The number of daily confirmed COVID-19 cases in Florida and several of its major cities such as Miami, Tampa, and Orlando continues to rise exponentially (with Orlando showing a doubling time of 4 days). The latest data shows a surge to record high levels (7-day average) in Orange (brown squares against right axis) and Miami-Dade (blue diamonds against left axis) Counties. 

Orlando, Tampa, and Miami are now more dangerous than any part of Metro-NYC is, and Florida is now hotter than any other state (as indicated by its doubling time of 9.5 days, which is the shortest of any state).  COVID-19 cases surged and will continue to surge higher in Florida for the following reasons:

  1. Huge crowds on Florida beaches for Memorial Day weekend, 5/23-25 that showed up as new cases beginning in June
  2. Hundreds of thousands watching SpaceX launch attempts on 5/27,5/30 without masks and social distancing on the Space Coast that showed up as new cases in Orlando
  3. Ongoing protests against racial injustice soon after George Floyd’s death on 5/25 that are showing up as increased case counts now.
  4. Universal Studios reopened on 6/5 and Disney World will reopen on July 11th .
  5. Florida entered Phase 2 reopening on 6/5 (with the exception of Palm Beach, Broward, and Miami-Dade counties that are now in Phase 1).
  6. The spread of the Pandemic to Latin America in May that led to the recent travel ban from Brazil that should have also been applied to other countries such as Peru, Chile, Mexico, Ecuador, Colombia, etc.  Hundreds of millions of Latin Americans visit Florida (mostly Miami and Orlando) each year.

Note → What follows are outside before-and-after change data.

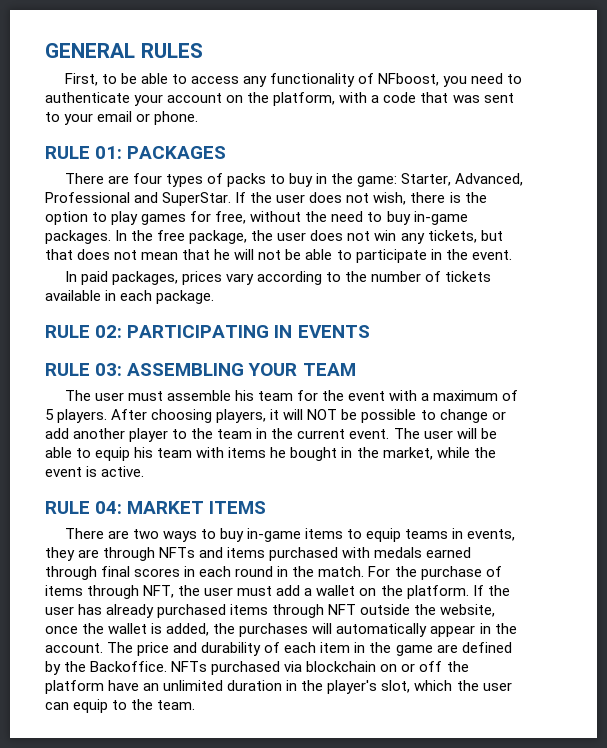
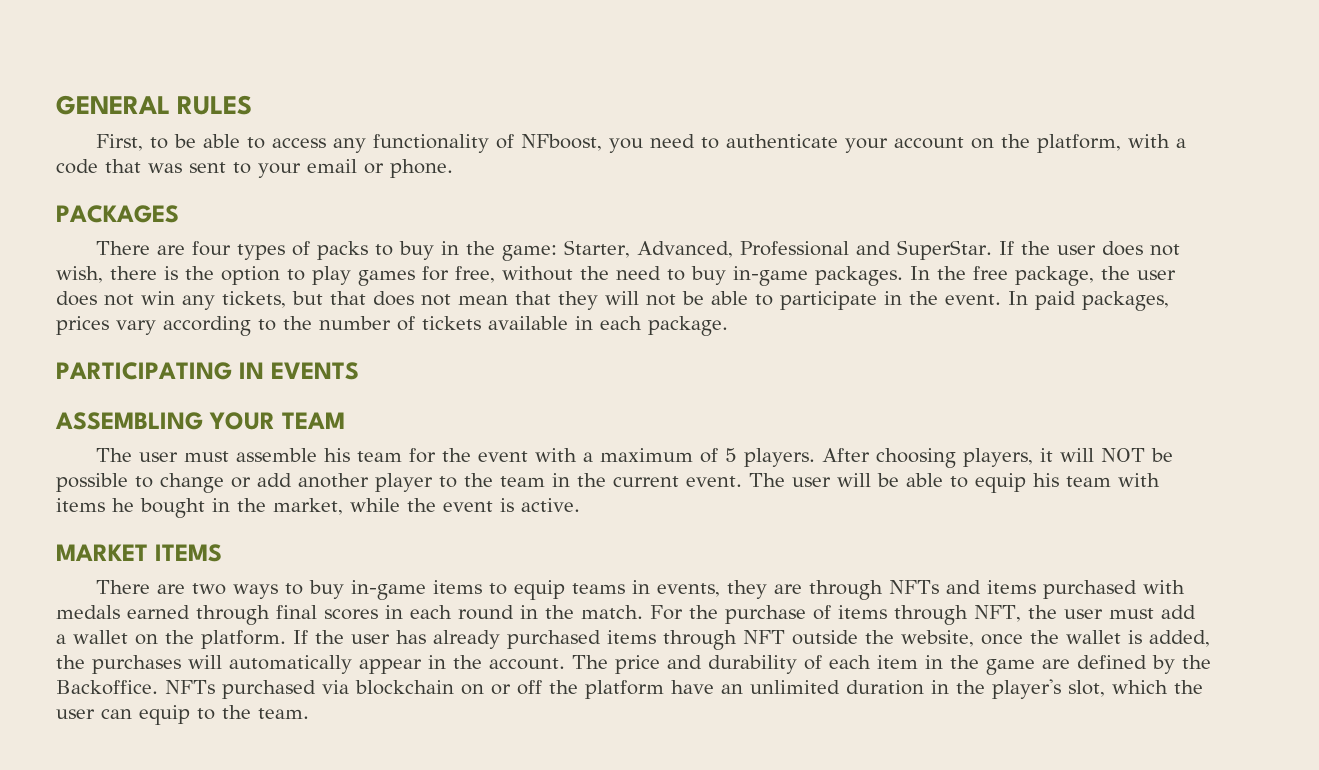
- RULE 01: PACKAGES
+ PACKAGES
- In the free package, the user does not win any tickets, but that does not mean that he will not be able to participate in the event.
- In paid packages, prices vary according to the number of tickets available in each package.
+ In the free package, the user does not win any tickets, but that does not mean that they will not be able to participate in the event. In paid packages, prices vary according to the number of tickets available in each package.
- RULE 02: PARTICIPATING IN EVENTS
+ PARTICIPATING IN EVENTS
- RULE 03: ASSEMBLING YOUR TEAM
+ ASSEMBLING YOUR TEAM
- RULE 04: MARKET ITEMS
+ MARKET ITEMS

The novel coronavirus can take about 5–14 days to incubate before an infected person starts showing symptoms and register as a confirmed case.  So even though case counts stopped declining and started to rise slowly shortly after May 4th reopening (see figure below) it did not surge until later in May.  Moreover, this resurgence in cases is not confined to the three hot counties of Palm Beach, Broward, and Miami-Dade but it has spread to Hillsborough, Orlando, Pinellas, and the rest of Florida.  The brown squares track the number of daily new cases (left axis) and the blue diamonds track the number of daily new deaths (right axis).  The case fatality rate (CFR = deaths divided by cases) has held near around 4.5% (the ratio of the right axis to the left axis) with deaths lagging case identification by about 2 weeks.  The first broad peak in Florida case counts occurred around 4/12 a broad peak in death count followed on around 4/28.  The death count has averaged near 33 per day for the last 5 weeks, but we expect it to rise slowly in the next few weeks as cases turn into deaths or recoveries. Increased testing should have identified milder and asymptomatic cases associated with younger adults, so the CFR should be lower. 

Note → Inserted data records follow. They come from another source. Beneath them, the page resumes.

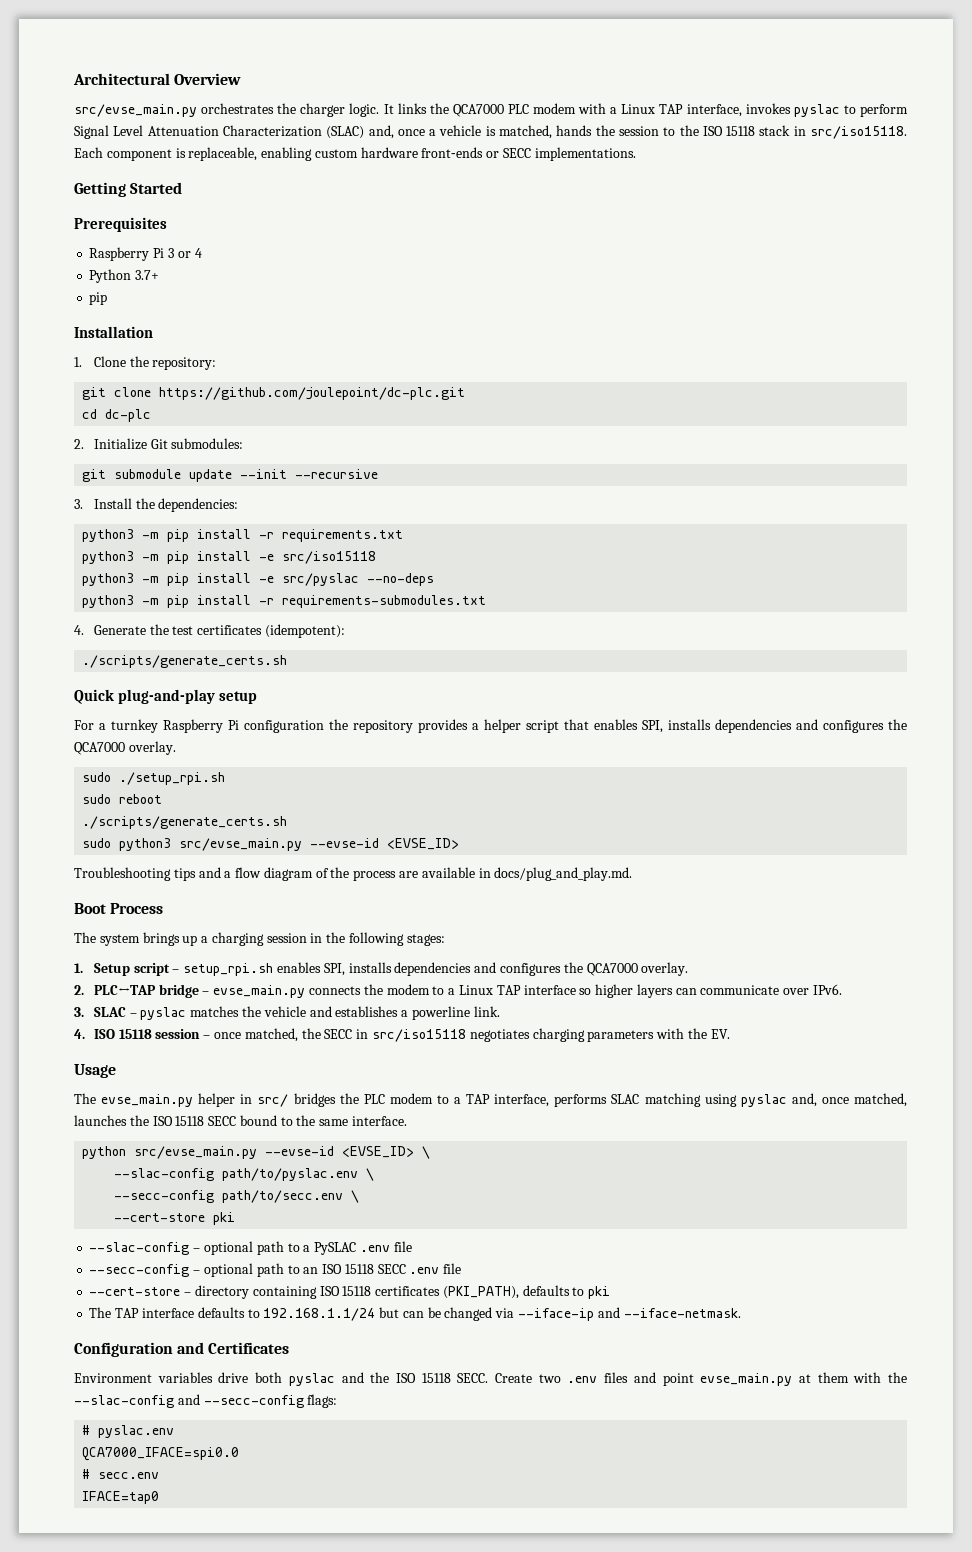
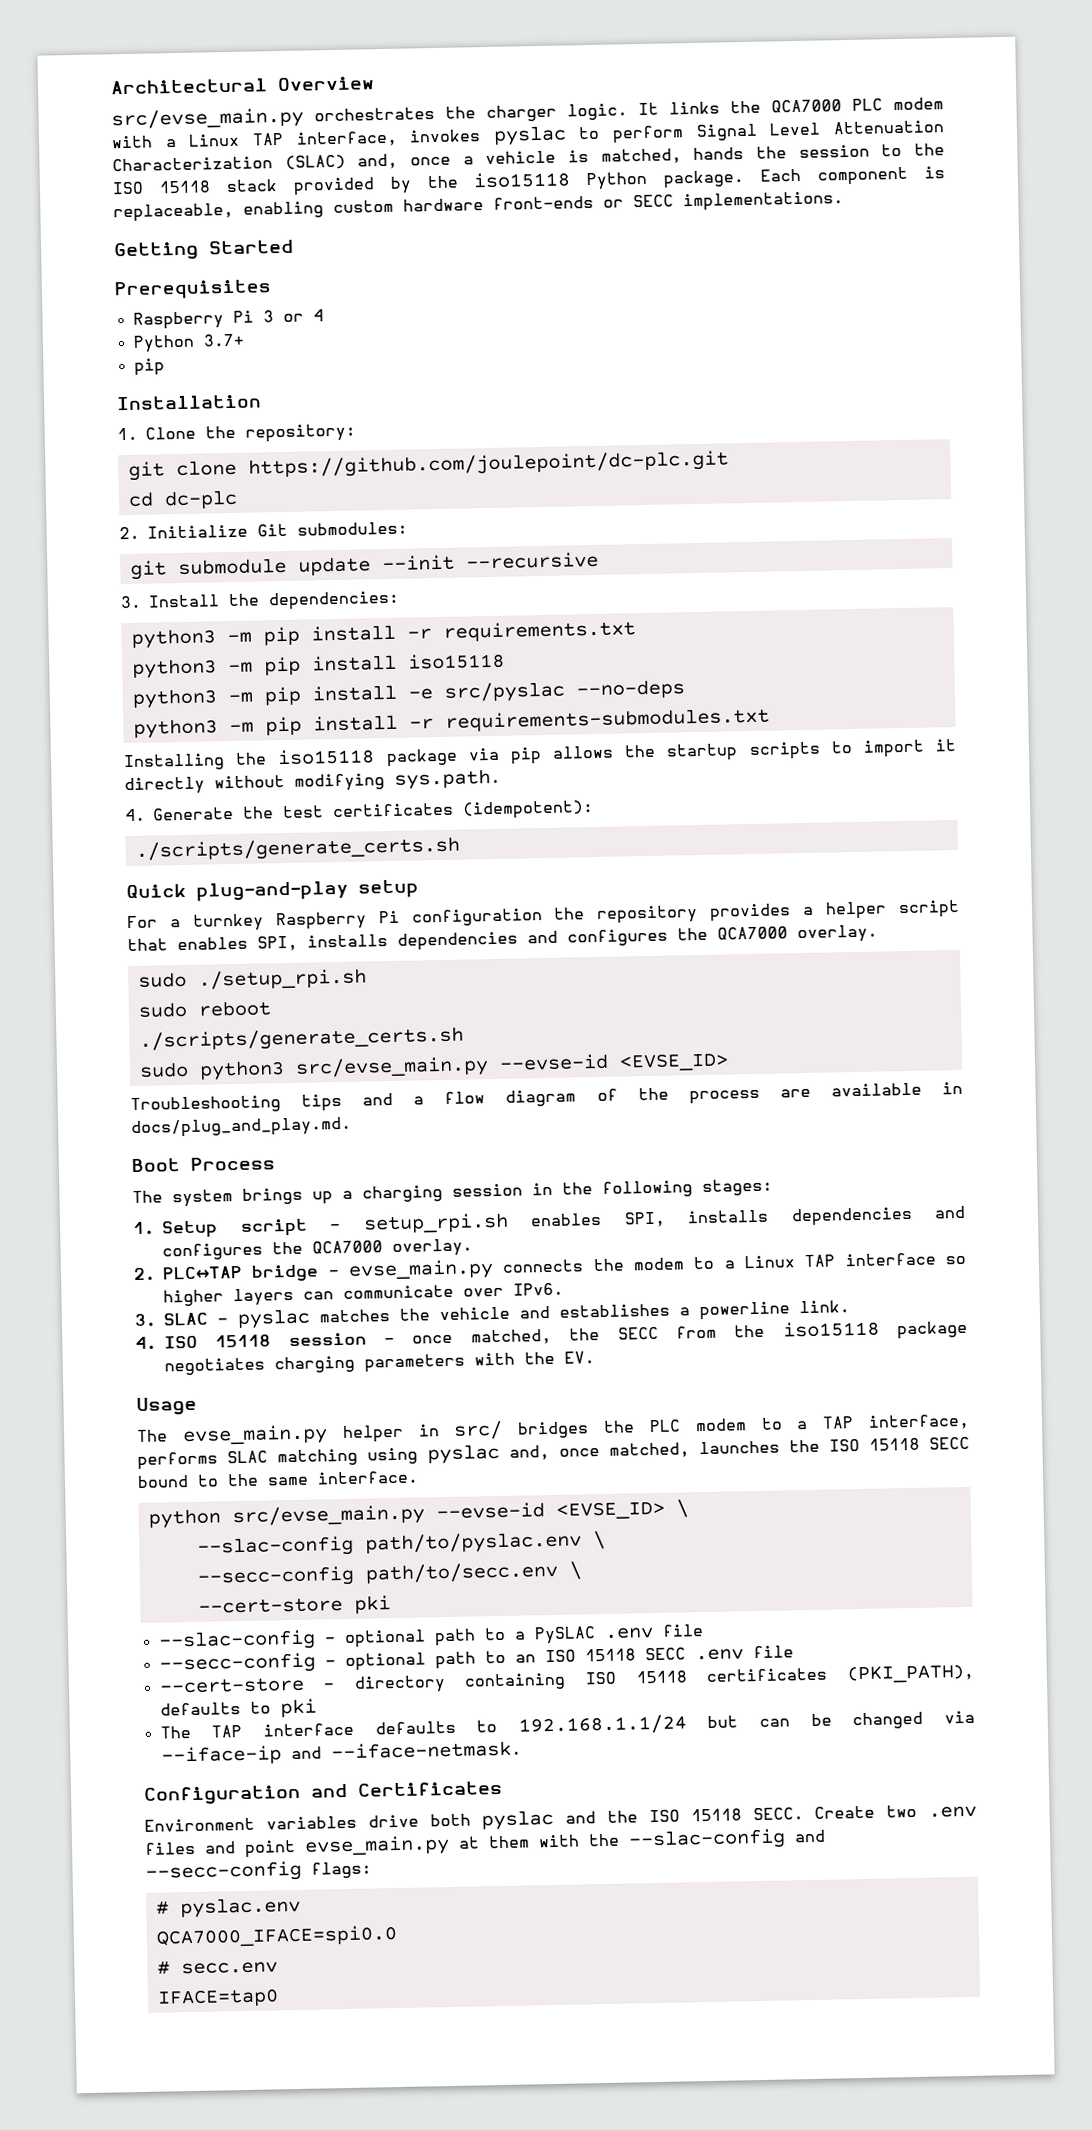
- It links the QCA7000 PLC modem with a Linux TAP interface, invokes pyslac to perform Signal Level Attenuation Characterization (SLAC) and, once a vehicle is matched, hands the session to the ISO 15118 stack in src/iso15118.
+ It links the QCA7000 PLC modem with a Linux TAP interface, invokes pyslac to perform Signal Level Attenuation Characterization (SLAC) and, once a vehicle is matched, hands the session to the ISO 15118 stack provided by the iso15118 Python package.
- python3 -m pip install -e src/iso15118
+ python3 -m pip install iso15118
+ Installing the iso15118 package via pip allows the startup scripts to import it directly without modifying sys.path.
- 4. ISO 15118 session – once matched, the SECC in src/iso15118 negotiates charging parameters with the EV.
+ 4. ISO 15118 session – once matched, the SECC from the iso15118 package negotiates charging parameters with the EV.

The recent resurgence in hospitalizations, however, makes us very pessimistic about Florida’s prospects.  The brown squares (7-day averages) below show an increase in new hospital admits over the last two weeks and reached 200 yesterday.  Yesterday 21,559 tests resulted in 17.7% positive cases – a terrible deterioration in the positive test rate from a low of 3% reached on 5/23. 

The recent decision to hold the GOP Convention to Jacksonville will exacerbate the problem for Florida.  The Governor of Florida promised to let the data and science guide reopening so he needs to halt reopening plans to assess the new COVID-19 outbreaks and make sure that testing, contact tracing, and selective isolation can keep up with the recent surge.  The Mayor of Miami has already done so.  If nothing is done statewide, the state may need to lock down again next month to prevent thousands of more Floridians from needlessly dying.